What you will do: Your answer must consist of the records exactly as given, with no pictures included.

Dataset excerpts:
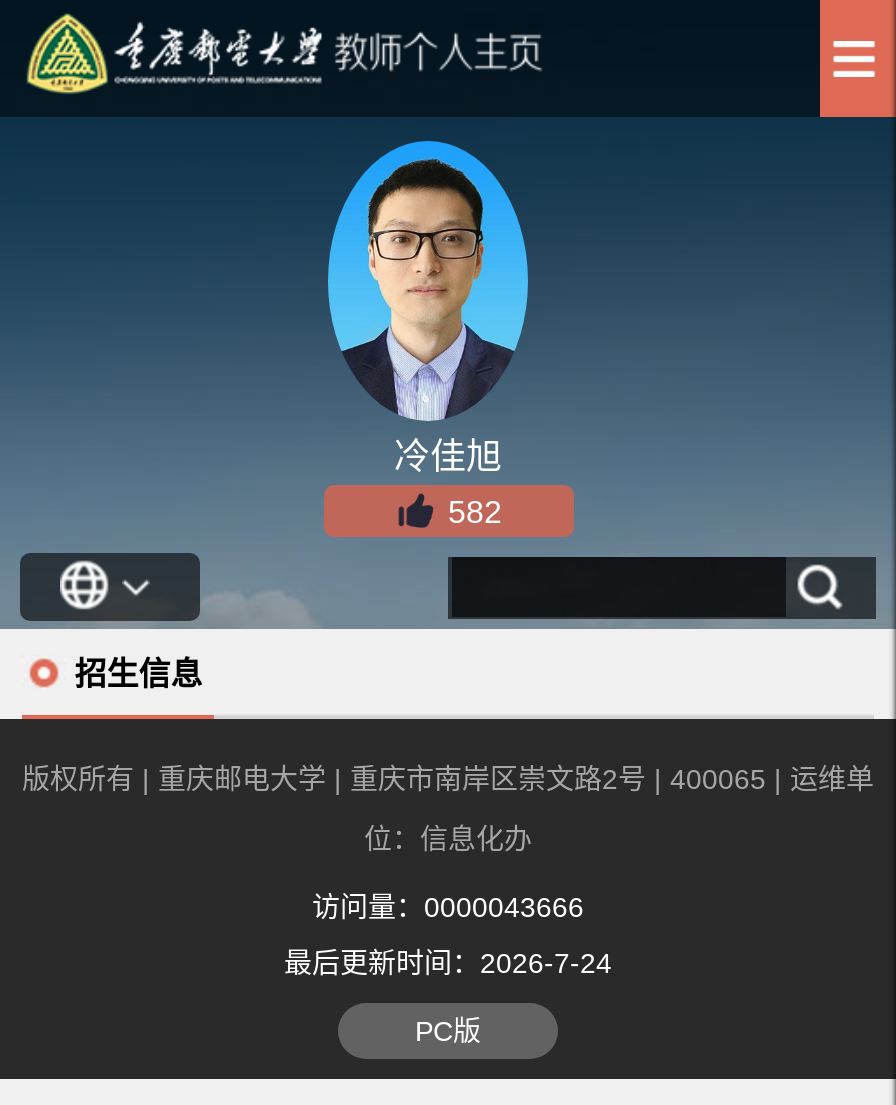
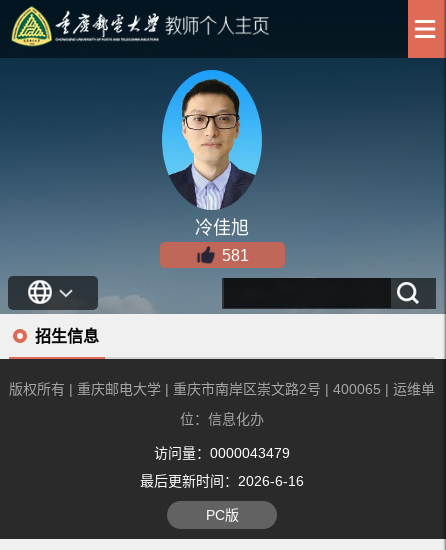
- 582
+ 581

- 访问量：0000043666
+ 访问量：0000043479

- 最后更新时间：2026-7-24
+ 最后更新时间：2026-6-16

Answer for this exercise:
- 582
+ 581

- 访问量：0000043666
+ 访问量：0000043479

- 最后更新时间：2026-7-24
+ 最后更新时间：2026-6-16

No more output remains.